In conflicts involving religious practices, secular law is often perceived as a neutral arbiter protecting religious freedom and religious equality. However, critical studies of secularism and secular law have shown that secular legal reasoning remains steeped in Christian values and normativity. This talk focusses on one aspect of this Christian normativity: the legacy of Christian ambivalence towards Jews, a group that has constituted for a long time one of Christianity’s most paradigmatic Others but is now often seen as an accepted and successful minority group within societies of the West. In this talk, I discuss how Christian ideas about Jews became secularised into a cultural repertoire and consider some of the ways in which it has shaped central ideas and knowledge underpinning secular law.

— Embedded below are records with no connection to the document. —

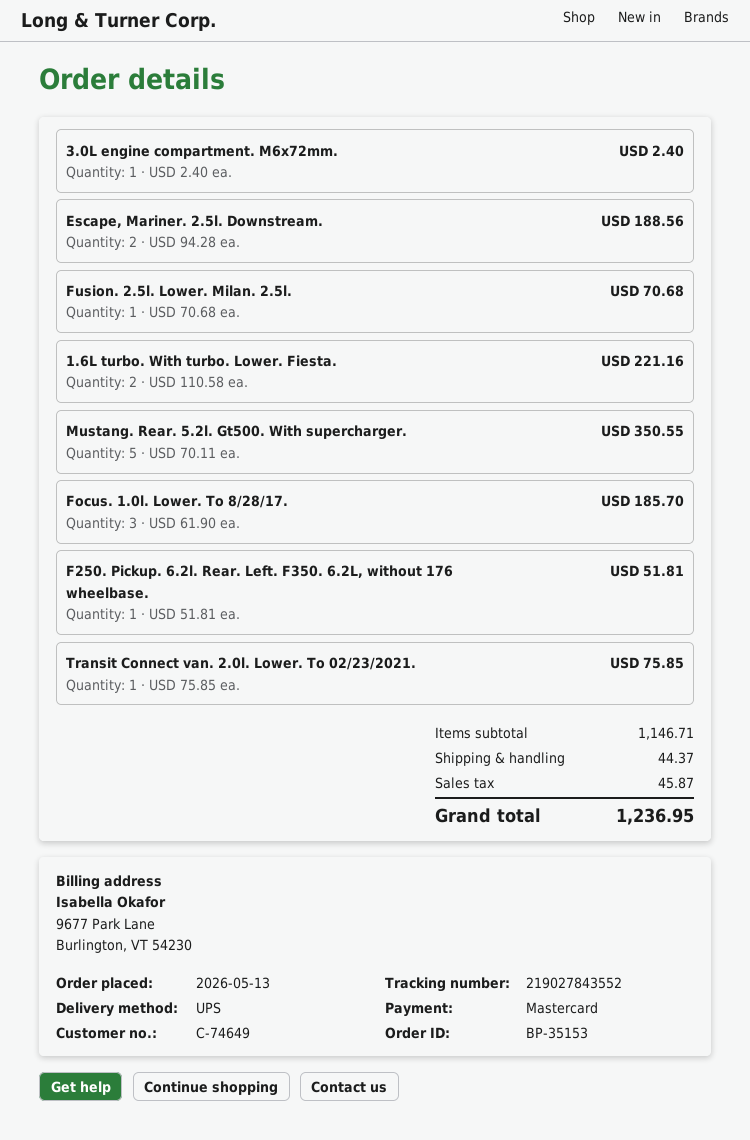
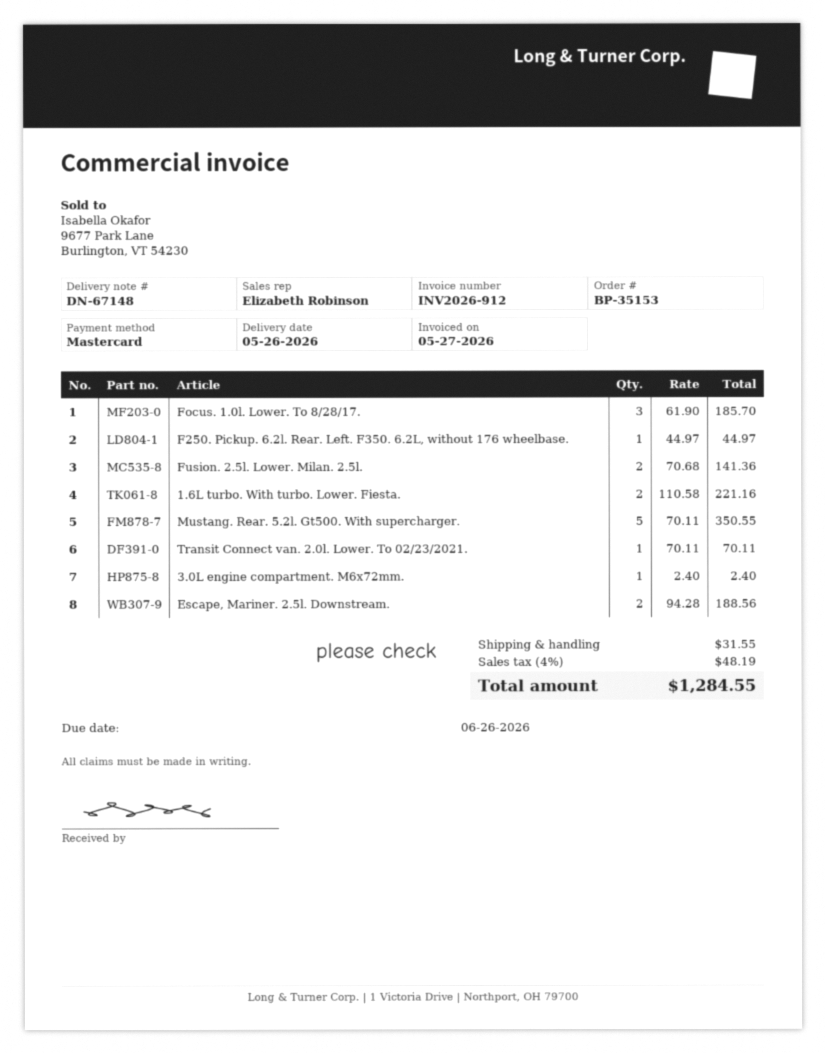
Fusion. 2.5l. Lower. Milan. 2.5l.: 1 x 70.68 = 70.68 -> 2 x 70.68 = 141.36
F250. Pickup. 6.2l. Rear. Left. F350. 6.2L, without 176 wheelbase.: 1 x 51.81 = 51.81 -> 1 x 44.97 = 44.97
Transit Connect van. 2.0l. Lower. To 02/23/2021.: 1 x 75.85 = 75.85 -> 1 x 70.11 = 70.11
shipping: 44.37 -> 31.55
tax: 45.87 -> 48.19
total: 1236.95 -> 1284.55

The legacy of Christian ambivalence towards Jews continues to circumscribe the rights and equality of Jews as well as other non-Christians. Moreover, focussing on the significance of Jewish difference for the formation of secular legal knowledge also invites us to critically reflect on the role of law in maintaining and naturalising Christian privilege in our increasingly diverse societies.

About Mareike Riedel

Mareike Riedel is a Lecturer at Macquarie Law School in Sydney and a Visiting Fellow at the School of Regulation and Global Governance at the Australian National University. An interdisciplinary scholar of law and society, Mareike’s work bridges sociolegal approaches and cultural studies of law. Her work is particularly concerned with law and religion in multicultural societies, religious and racial discrimination, the cultural foundations of secular law, as well as antisemitism, and Islamophobia. Mareike’s research has been published in the Journal of Law and Society, the International Journal of Law in Context, Studies in Law, Politics and Society, Griffith Law Review, and forthcoming in Identities. Her book 'Law and Jewish Difference: Ambivalent Encounters' (Cambridge University Press, June 2024) examines the relationship between law, secularism, religion, and racialisation through the lens of the legal encounter with Jewish difference. Before joining Macquarie University, she held research fellowships at the Australian National University, at the Max Planck Institute for the Study of Religious and Ethnic Diversity, and at the Max Planck Institute for Social Anthropology, and completed her PhD in sociolegal studies at the Australian National University.